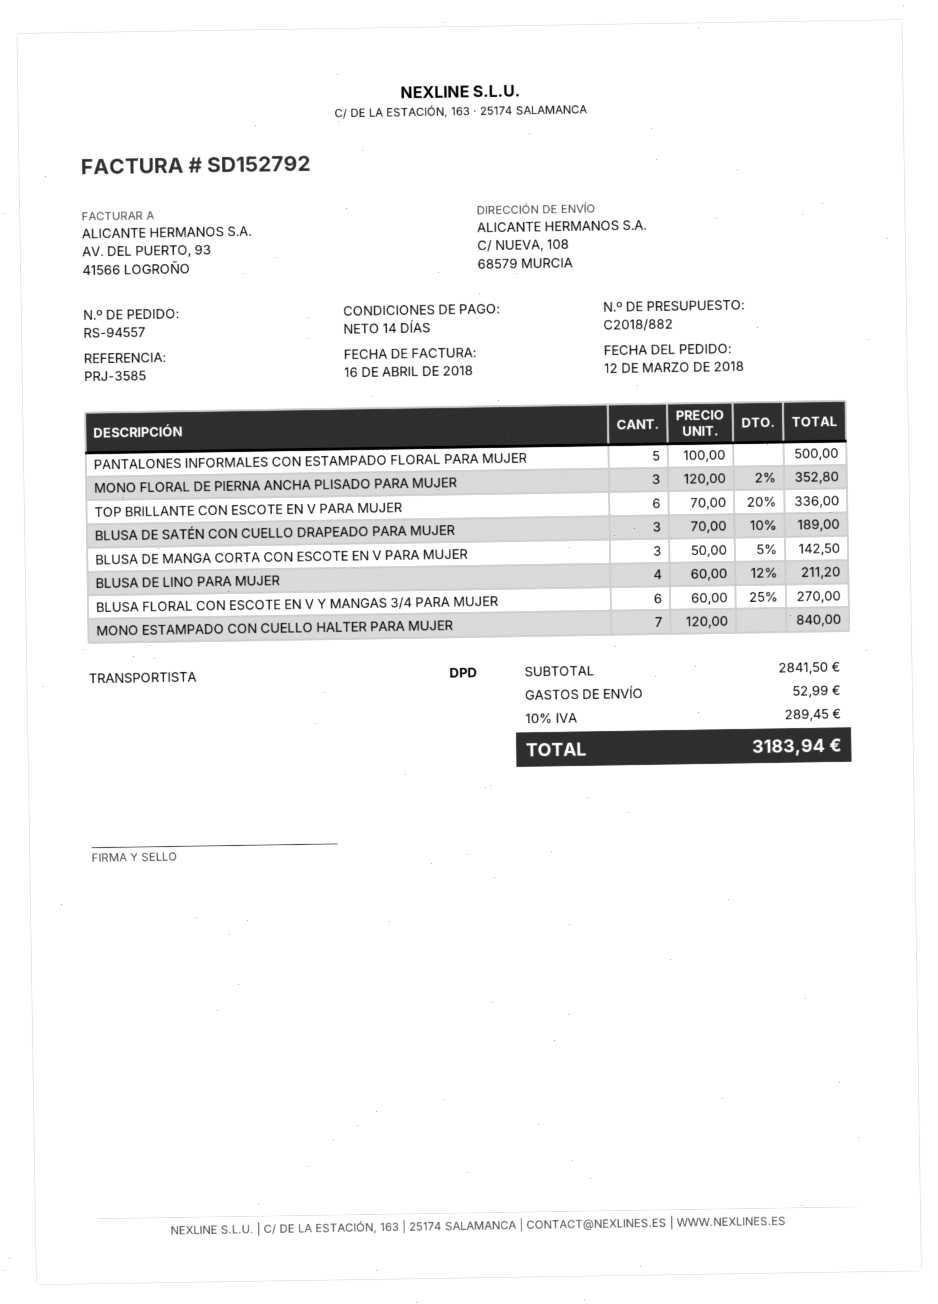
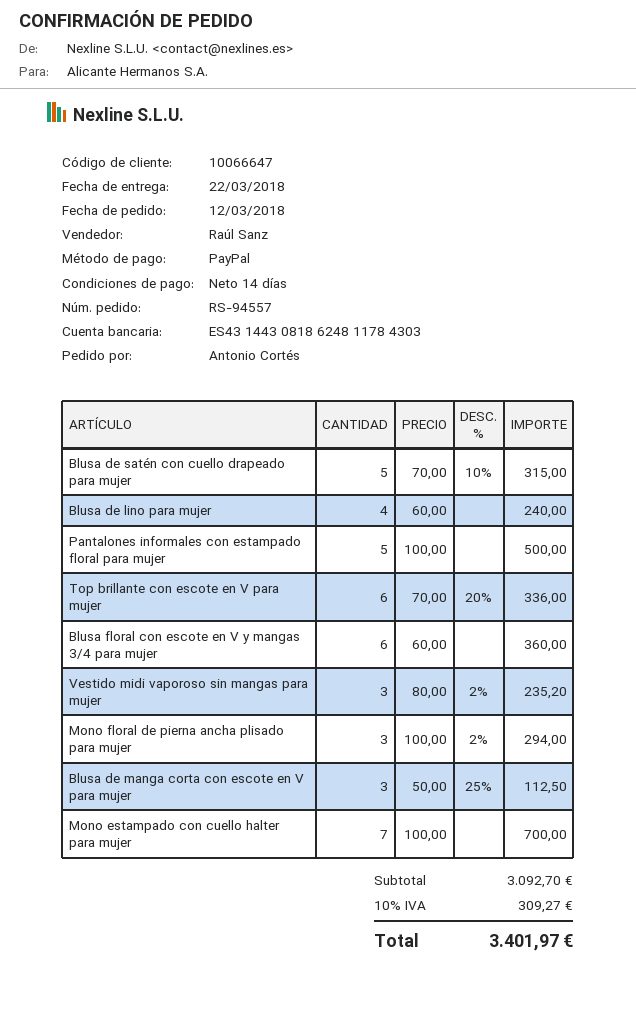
MONO FLORAL DE PIERNA ANCHA PLISADO PARA MUJER: 3 x 120.00 - 2% = 352.80 -> 3 x 100.00 - 2% = 294.00
BLUSA DE SATÉN CON CUELLO DRAPEADO PARA MUJER: 3 x 70.00 - 10% = 189.00 -> 5 x 70.00 - 10% = 315.00
BLUSA DE MANGA CORTA CON ESCOTE EN V PARA MUJER: 3 x 50.00 - 5% = 142.50 -> 3 x 50.00 - 25% = 112.50
BLUSA DE LINO PARA MUJER: 4 x 60.00 - 12% = 211.20 -> 4 x 60.00 = 240.00
BLUSA FLORAL CON ESCOTE EN V Y MANGAS 3/4 PARA MUJER: 6 x 60.00 - 25% = 270.00 -> 6 x 60.00 = 360.00
MONO ESTAMPADO CON CUELLO HALTER PARA MUJER: 7 x 120.00 = 840.00 -> 7 x 100.00 = 700.00
Vestido midi vaporoso sin mangas para mujer: none -> 3 x 80.00 - 2% = 235.20
subtotal: 2841.50 -> 3092.70
shipping: 52.99 -> none
tax: 10% = 289.45 -> 10% = 309.27
total: 3183.94 -> 3401.97

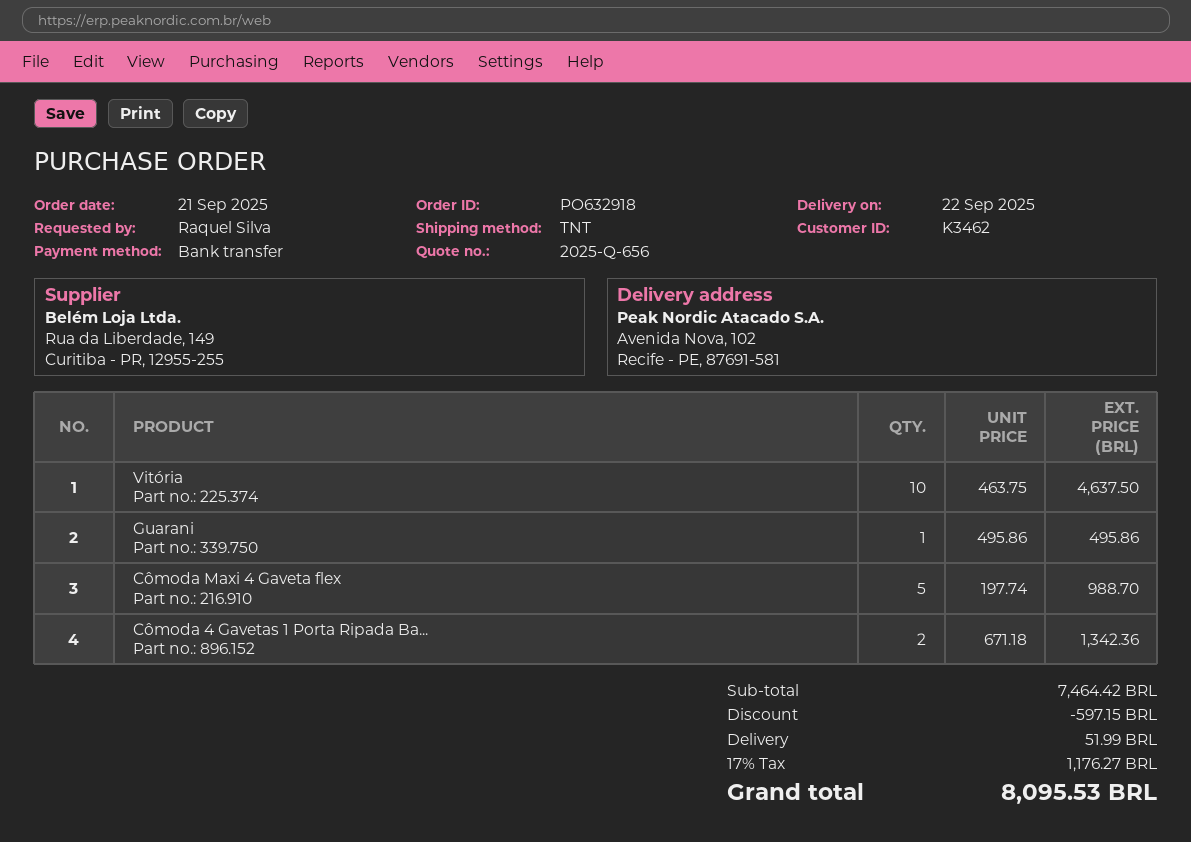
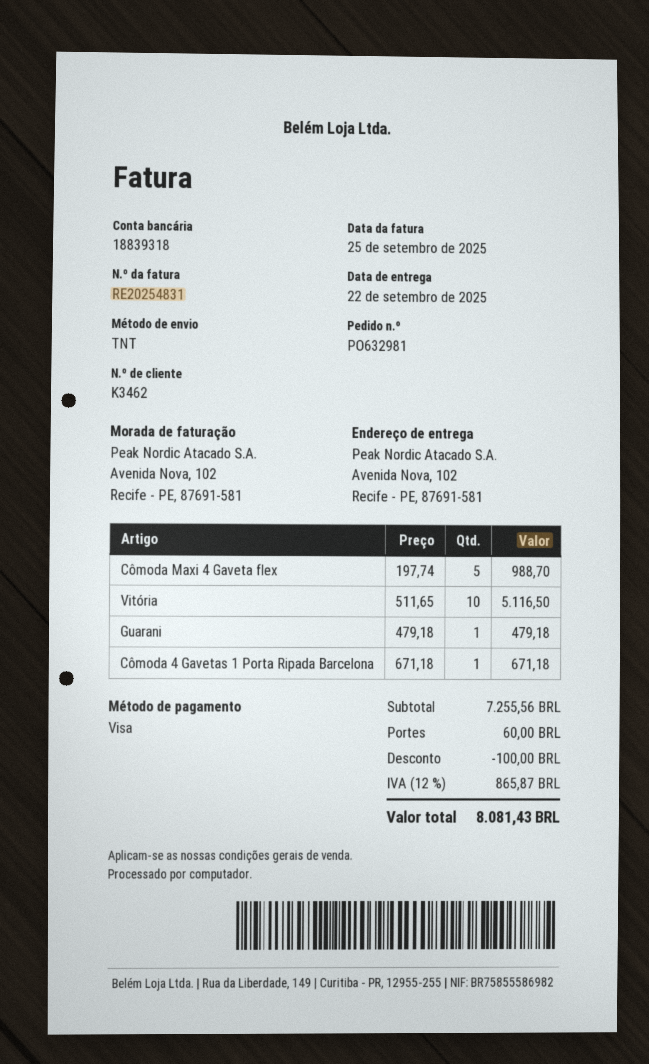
order number: PO632918 -> PO632981
payment method: bank transfer -> Visa
Vitória: 10 x 463.75 = 4637.50 -> 10 x 511.65 = 5116.50
Guarani: 1 x 495.86 = 495.86 -> 1 x 479.18 = 479.18
Cômoda 4 Gavetas 1 Porta Ripada Ba...: 2 x 671.18 = 1342.36 -> 1 x 671.18 = 671.18
subtotal: 7464.42 -> 7255.56
discount: 597.15 -> 100.00
shipping: 51.99 -> 60.00
tax: 17% = 1176.27 -> 12% = 865.87
total: 8095.53 -> 8081.43

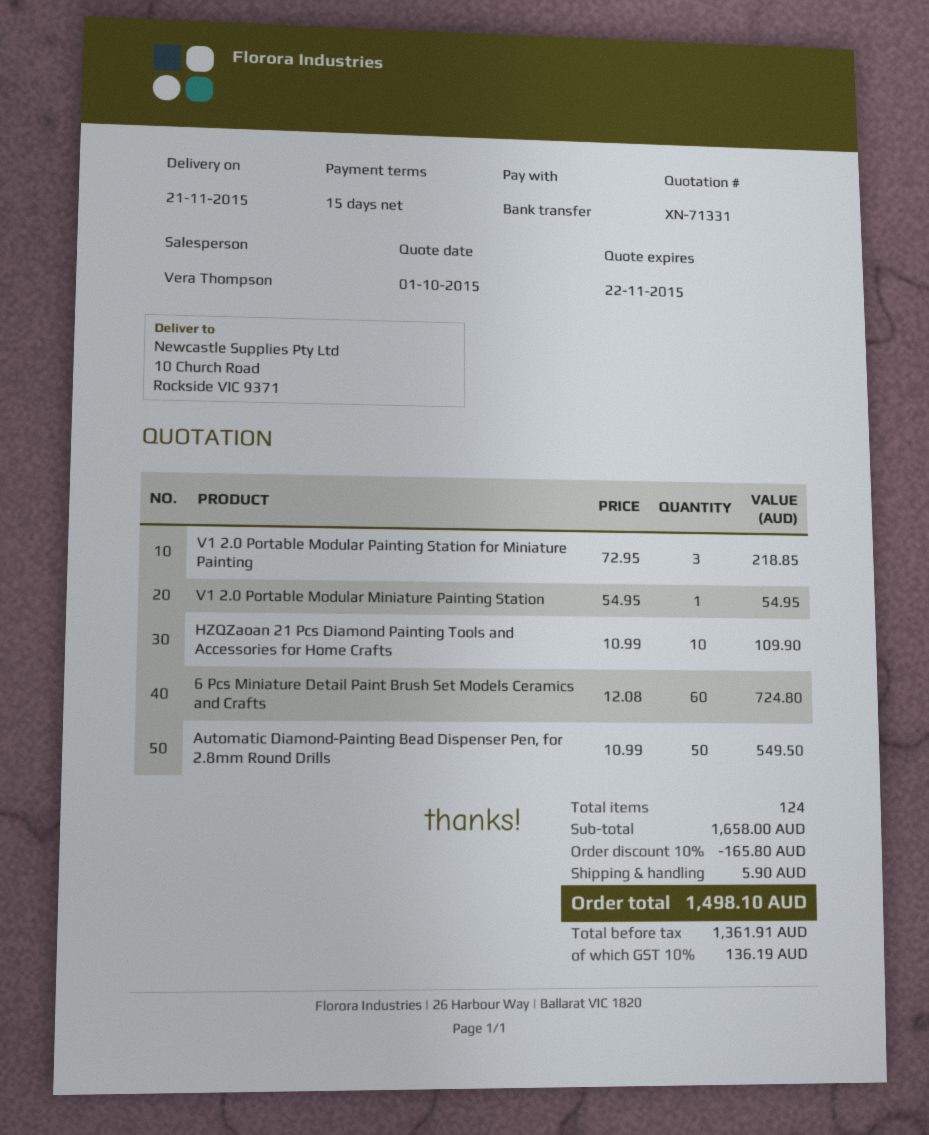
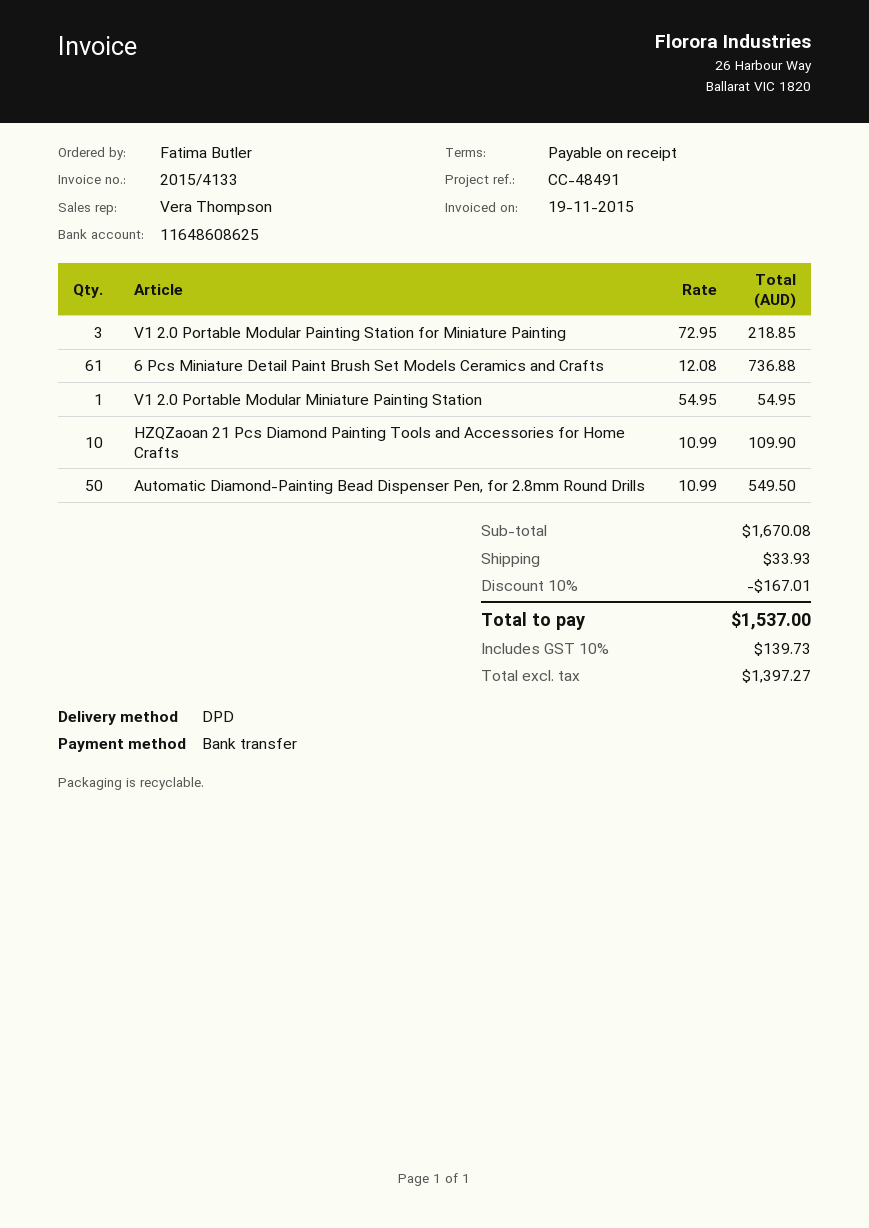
payment terms: 15 days -> on receipt
6 Pcs Miniature Detail Paint Brush Set Models Ceramics and Crafts: 60 x 12.08 = 724.80 -> 61 x 12.08 = 736.88
subtotal: 1658.00 -> 1670.08
discount: 10% = 165.80 -> 10% = 167.01
shipping: 5.90 -> 33.93
net: 1361.91 -> 1397.27
tax: 10% = 136.19 -> 10% = 139.73
total: 1498.10 -> 1537.00

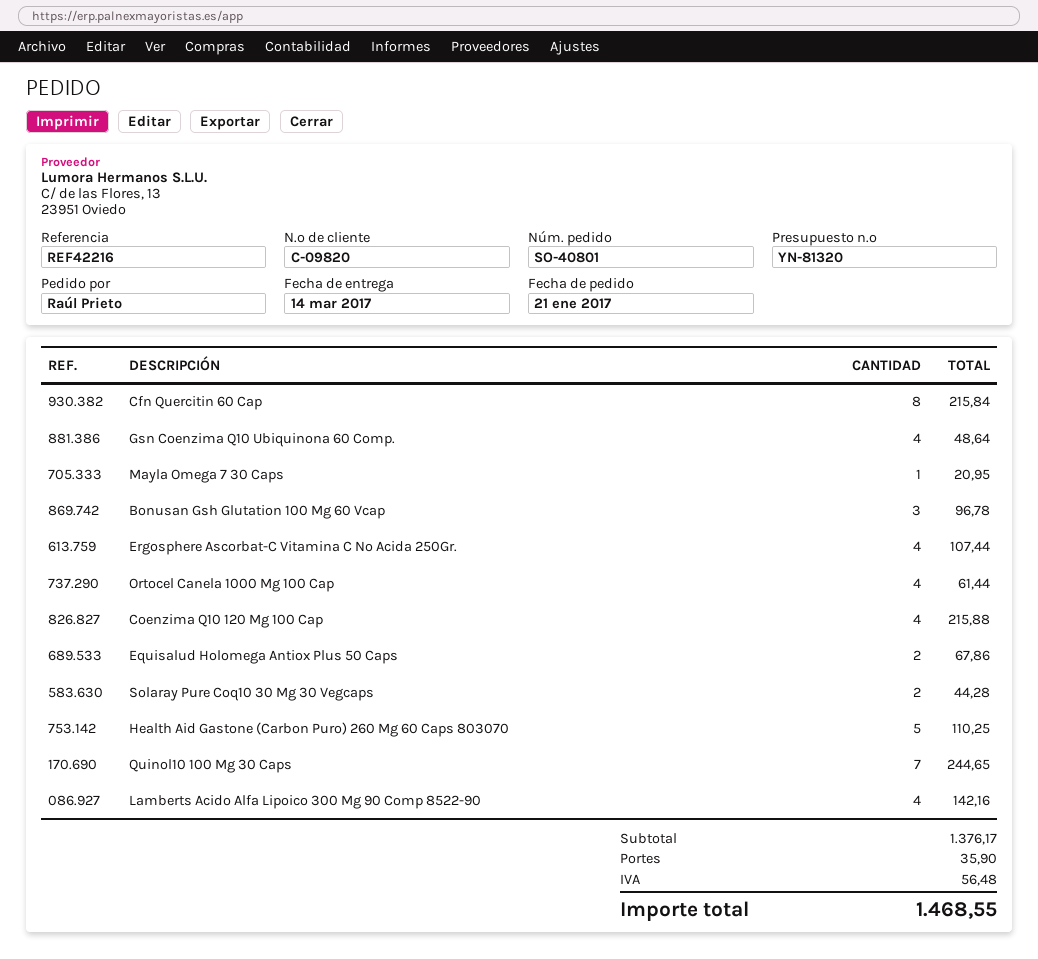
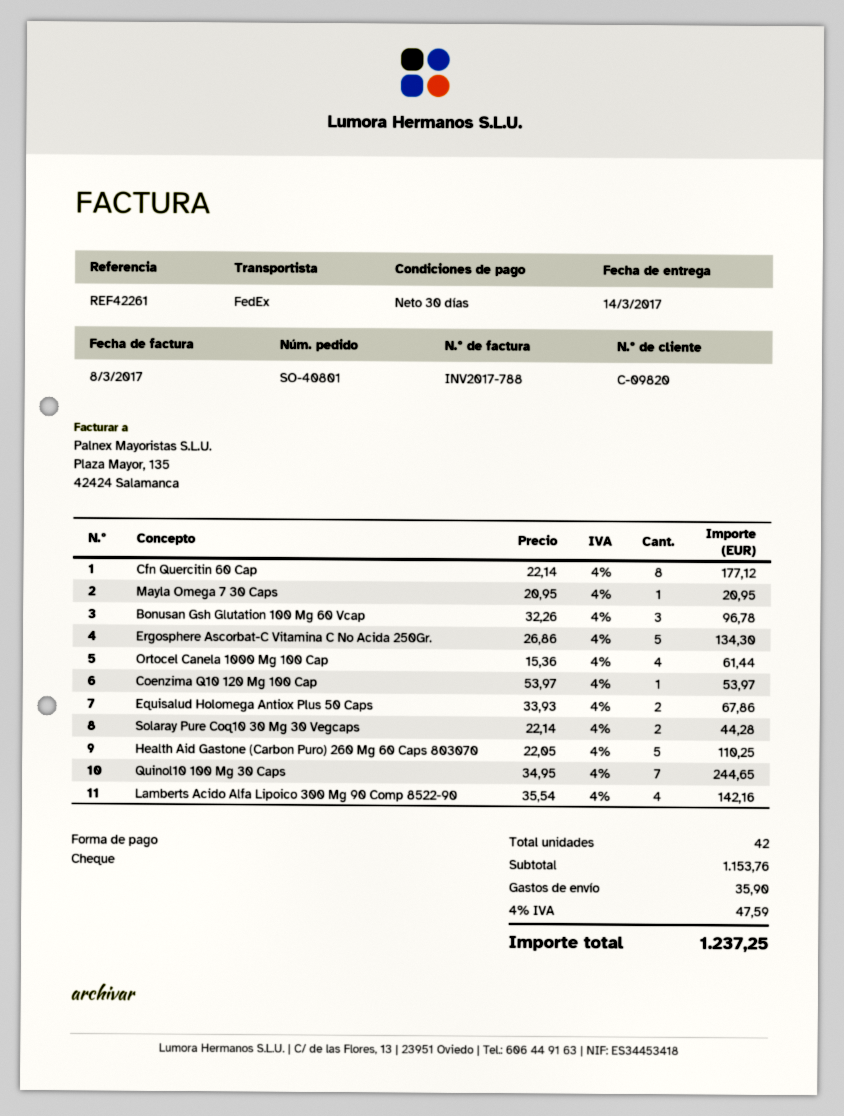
reference: REF42216 -> REF42261
Cfn Quercitin 60 Cap: 8 for 215.84 -> 8 for 177.12
Gsn Coenzima Q10 Ubiquinona 60 Comp.: 4 for 48.64 -> none
Ergosphere Ascorbat-C Vitamina C No Acida 250Gr.: 4 for 107.44 -> 5 for 134.30
Coenzima Q10 120 Mg 100 Cap: 4 for 215.88 -> 1 for 53.97
subtotal: 1376.17 -> 1153.76
tax: 56.48 -> 47.59
total: 1468.55 -> 1237.25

★ ★ ★ ★

Return all the records exactly, excluding images.

#### THE ANSWER
MONO FLORAL DE PIERNA ANCHA PLISADO PARA MUJER: 3 x 120.00 - 2% = 352.80 -> 3 x 100.00 - 2% = 294.00
BLUSA DE SATÉN CON CUELLO DRAPEADO PARA MUJER: 3 x 70.00 - 10% = 189.00 -> 5 x 70.00 - 10% = 315.00
BLUSA DE MANGA CORTA CON ESCOTE EN V PARA MUJER: 3 x 50.00 - 5% = 142.50 -> 3 x 50.00 - 25% = 112.50
BLUSA DE LINO PARA MUJER: 4 x 60.00 - 12% = 211.20 -> 4 x 60.00 = 240.00
BLUSA FLORAL CON ESCOTE EN V Y MANGAS 3/4 PARA MUJER: 6 x 60.00 - 25% = 270.00 -> 6 x 60.00 = 360.00
MONO ESTAMPADO CON CUELLO HALTER PARA MUJER: 7 x 120.00 = 840.00 -> 7 x 100.00 = 700.00
Vestido midi vaporoso sin mangas para mujer: none -> 3 x 80.00 - 2% = 235.20
subtotal: 2841.50 -> 3092.70
shipping: 52.99 -> none
tax: 10% = 289.45 -> 10% = 309.27
total: 3183.94 -> 3401.97

order number: PO632918 -> PO632981
payment method: bank transfer -> Visa
Vitória: 10 x 463.75 = 4637.50 -> 10 x 511.65 = 5116.50
Guarani: 1 x 495.86 = 495.86 -> 1 x 479.18 = 479.18
Cômoda 4 Gavetas 1 Porta Ripada Ba...: 2 x 671.18 = 1342.36 -> 1 x 671.18 = 671.18
subtotal: 7464.42 -> 7255.56
discount: 597.15 -> 100.00
shipping: 51.99 -> 60.00
tax: 17% = 1176.27 -> 12% = 865.87
total: 8095.53 -> 8081.43

payment terms: 15 days -> on receipt
6 Pcs Miniature Detail Paint Brush Set Models Ceramics and Crafts: 60 x 12.08 = 724.80 -> 61 x 12.08 = 736.88
subtotal: 1658.00 -> 1670.08
discount: 10% = 165.80 -> 10% = 167.01
shipping: 5.90 -> 33.93
net: 1361.91 -> 1397.27
tax: 10% = 136.19 -> 10% = 139.73
total: 1498.10 -> 1537.00

reference: REF42216 -> REF42261
Cfn Quercitin 60 Cap: 8 for 215.84 -> 8 for 177.12
Gsn Coenzima Q10 Ubiquinona 60 Comp.: 4 for 48.64 -> none
Ergosphere Ascorbat-C Vitamina C No Acida 250Gr.: 4 for 107.44 -> 5 for 134.30
Coenzima Q10 120 Mg 100 Cap: 4 for 215.88 -> 1 for 53.97
subtotal: 1376.17 -> 1153.76
tax: 56.48 -> 47.59
total: 1468.55 -> 1237.25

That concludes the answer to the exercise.